▶ [The task]: Nothing but the records themselves, exactly as written and free of pictures, should appear in your response.
=== Section Start ===
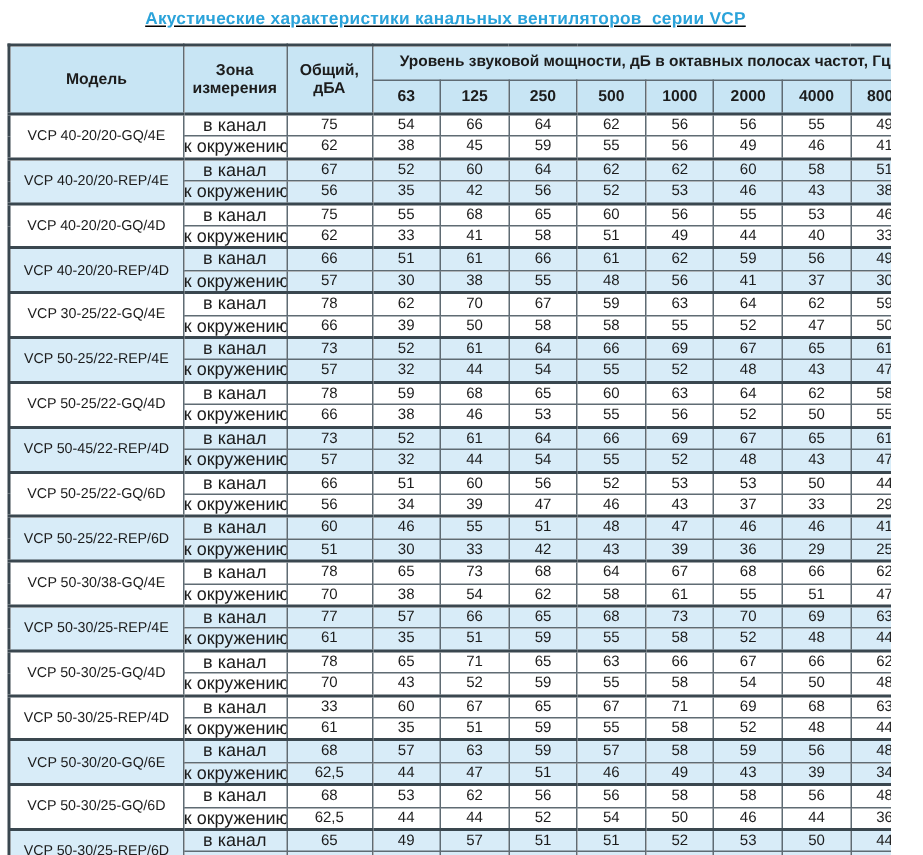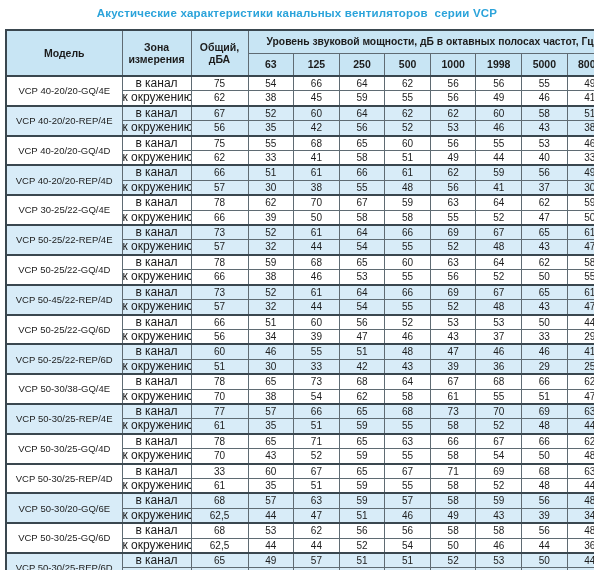--- a/index.html
+++ b/index.html
@@ -9,7 +9,7 @@
     font-family: "Liberation Sans", sans-serif;
     -webkit-font-smoothing: antialiased;
   }
-  .page { position: relative; width: 594px; height: 570px; overflow: hidden; }
+  .page { position: relative; width: 594px; height: 570px; overflow: hidden; text-decoration: underline; }
   .title {
     text-align: center;
     padding-top: 7px;

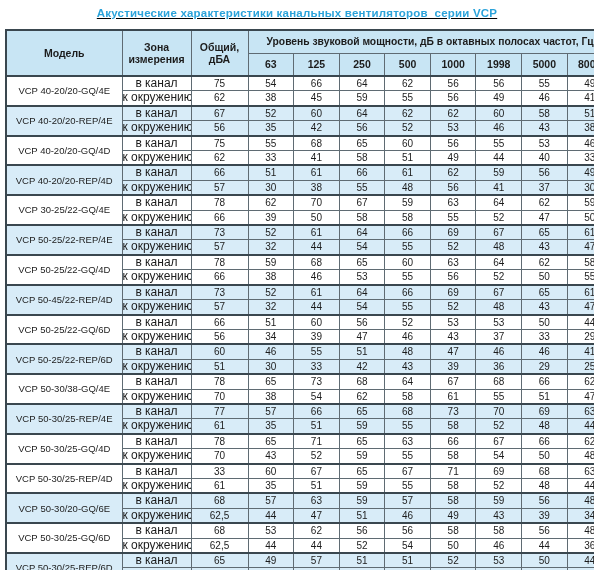--- a/index.html
+++ b/index.html
@@ -88,7 +88,7 @@
           <th>250</th>
           <th>500</th>
           <th>1000</th>
-          <th>1998</th>
+          <th>2000</th>
           <th>5000</th>
           <th>8000</th>
         </tr>

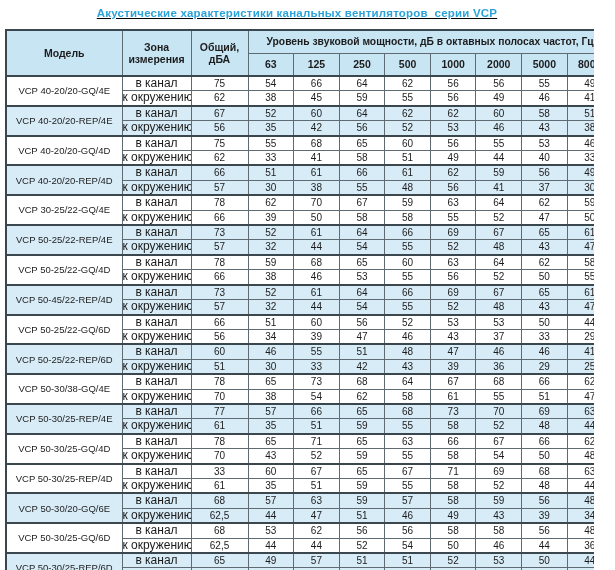--- a/index.html
+++ b/index.html
@@ -89,7 +89,7 @@
           <th>500</th>
           <th>1000</th>
           <th>2000</th>
-          <th>5000</th>
+          <th>4000</th>
           <th>8000</th>
         </tr>
     </thead>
=== Section End ===
▶ [Response for this exercise]:
--- a/index.html
+++ b/index.html
@@ -9,7 +9,7 @@
     font-family: "Liberation Sans", sans-serif;
     -webkit-font-smoothing: antialiased;
   }
-  .page { position: relative; width: 594px; height: 570px; overflow: hidden; }
+  .page { position: relative; width: 594px; height: 570px; overflow: hidden; text-decoration: underline; }
   .title {
     text-align: center;
     padding-top: 7px;

--- a/index.html
+++ b/index.html
@@ -88,7 +88,7 @@
           <th>250</th>
           <th>500</th>
           <th>1000</th>
-          <th>1998</th>
+          <th>2000</th>
           <th>5000</th>
           <th>8000</th>
         </tr>

--- a/index.html
+++ b/index.html
@@ -89,7 +89,7 @@
           <th>500</th>
           <th>1000</th>
           <th>2000</th>
-          <th>5000</th>
+          <th>4000</th>
           <th>8000</th>
         </tr>
     </thead>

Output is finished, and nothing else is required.